3. Does the Law Society survey the profession on sexual misconduct and workplace bullying? If not, why not? [The Law Society wrote in their latest issue of LawTalk that they are preparing a national survey on the workplace culture of the New Zealand legal profession. Will that survey be statistically robust?]

Help for practitioners

4. Does the Law Society assist practitioners to access professional mental health support and advice in relation to their wellbeing, alcohol use, inappropriate behaviours (for example sexual harassment and bullying), and when they are facing serious Law Society complaints? If not, why not?

5. What support does the Law Society provide to law firm employees, especially junior practitioners, who are being bullied including being turned down for promotion because they challenge an unsafe working environment?

Criminal conduct

6. Is conduct that could be considered as criminal conduct referred to the Police for investigation when it comes to the Law Society’s attention? If not, why not?

Harm reduction

7. If a practitioner has employees and is accused of serious sexual misconduct or bullying, does the Law Society consider suspending that practitioner pending the completion of their investigation?
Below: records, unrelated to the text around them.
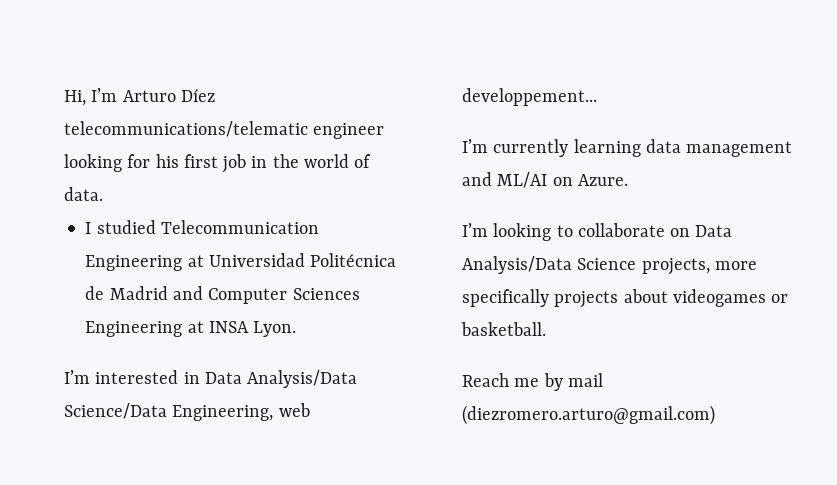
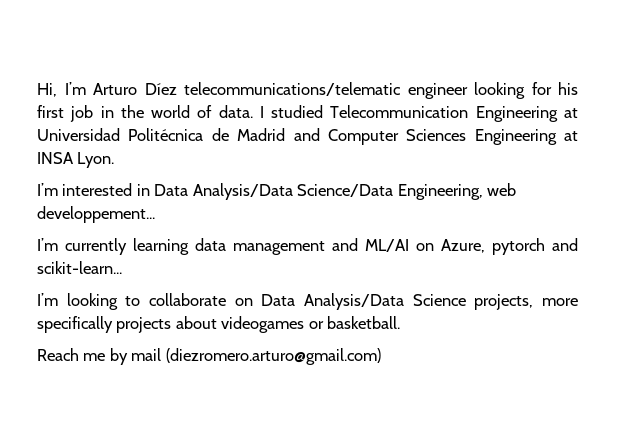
(103, 194) // -> (253, 111) none
[577,174,628,186] Azure. -> [440,238,578,255] [37,261,122,274] Azure, pytorch and scikit-learn...

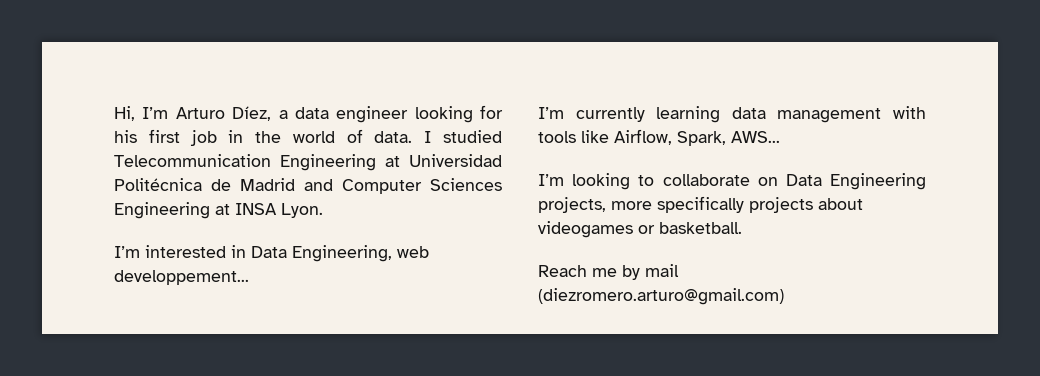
[144,82,401,96] Díez telecommunications/telematic -> [232,106,329,121] Díez, a data
[192,183,394,200] Analysis/Data Science/Data -> (287, 252) none
[332,238,578,255] [37,261,122,274] and ML/AI on Azure, pytorch and scikit-learn... -> [893,106,926,119] [538,129,780,146] with tools like Airflow, Spark, AWS...
[304,293,466,310] Analysis/Data Science -> [830,173,926,190] Engineering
8. How often does the Law Society use supervision and law firm management professional development to address misconduct like this?
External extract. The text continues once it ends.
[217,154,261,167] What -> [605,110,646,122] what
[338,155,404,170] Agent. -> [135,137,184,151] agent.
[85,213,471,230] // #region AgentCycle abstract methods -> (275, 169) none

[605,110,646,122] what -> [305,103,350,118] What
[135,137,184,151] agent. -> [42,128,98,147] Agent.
9. What is the Law Society doing to stop predatory behaviours (often from partners or senior employees) at the source, for example compulsory programmes on appropriate relationships and conduct, rather than placing the onus on employees to report or otherwise manage other people’s misconduct?

Other employees

9. Are other employees involved in conduct complained about offered appropriate support (for example access to Employee Assistance Programme-type support and independent legal advice, and are they given the opportunity to engage in the Law Society complaints process? If not, why not?

10. Does the Law Society look at the whole firm when addressing complaints, including whether human resources staff and partners have appropriate training and direction, especially to deal with the misconduct of a partner?
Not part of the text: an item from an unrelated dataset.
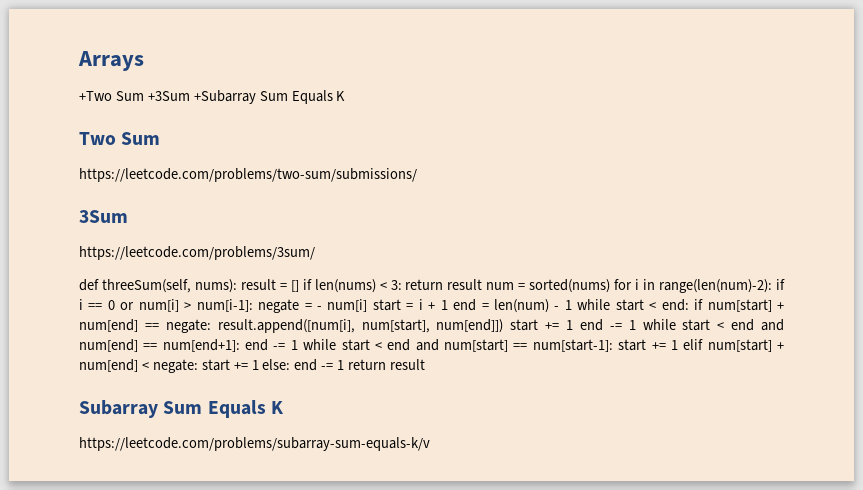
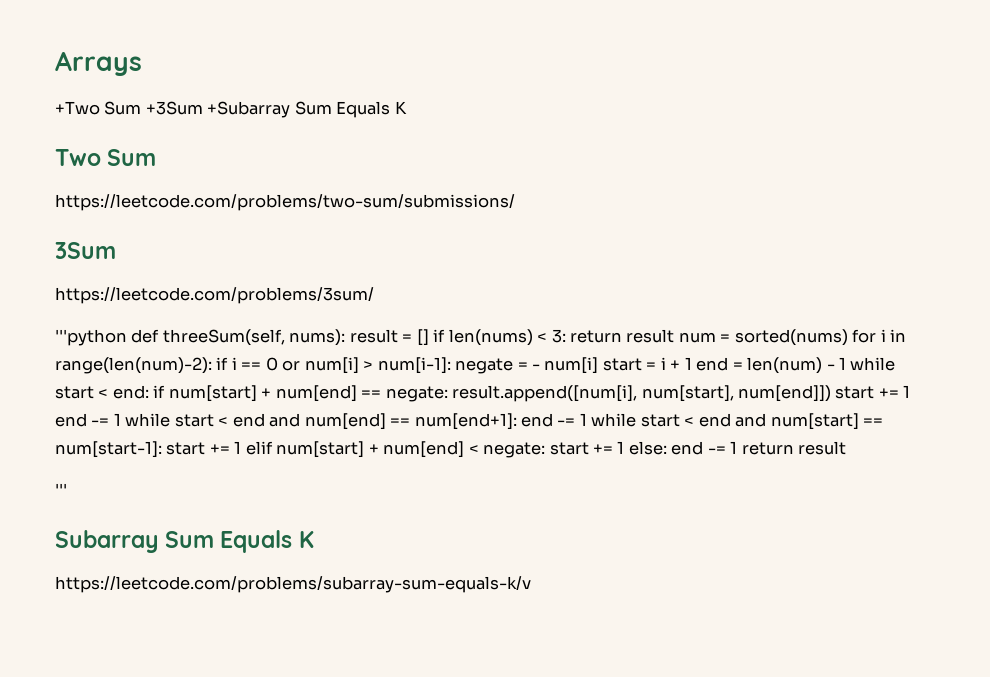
(315, 253) none -> [55,329,127,346] '''python
(426, 364) none -> [55,483,67,496] // '''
11. Will the Law Society, of its own motion, pursue practitioners, including partners, who know of but fail to report matters constituting misconduct to the Law Society?

Career and family

12. What is the Law Society doing to support lawyers wanting to have a career and raise children?

Confidentiality clauses in settlement agreements

13. Does the Law Society support the inclusion of confidentiality clauses for the benefit of the law firm into law firm employees’ settlement agreements when the settlement relates to sexual harassment and/or assault by practitioners?

14. Are the use of these clauses for the benefit of the law firm appropriate conduct from the partnership, especially when a practitioner is the perpetrator?

Stopping misconduct

15. What does the Law Society do to prevent similar conduct from recurring when addressing consequences for practitioners, for example publication of names or completion of sexual misconduct programmes?

[On 29 March 2018, a day after these questions were sent, the Law Society published details of an upheld complaint regarding sexual harassment of opposing counsel.]

16. Does the Law Society monitor law firms and practitioners involved in complaints to ensure action is taken to prevent misconduct occurring again?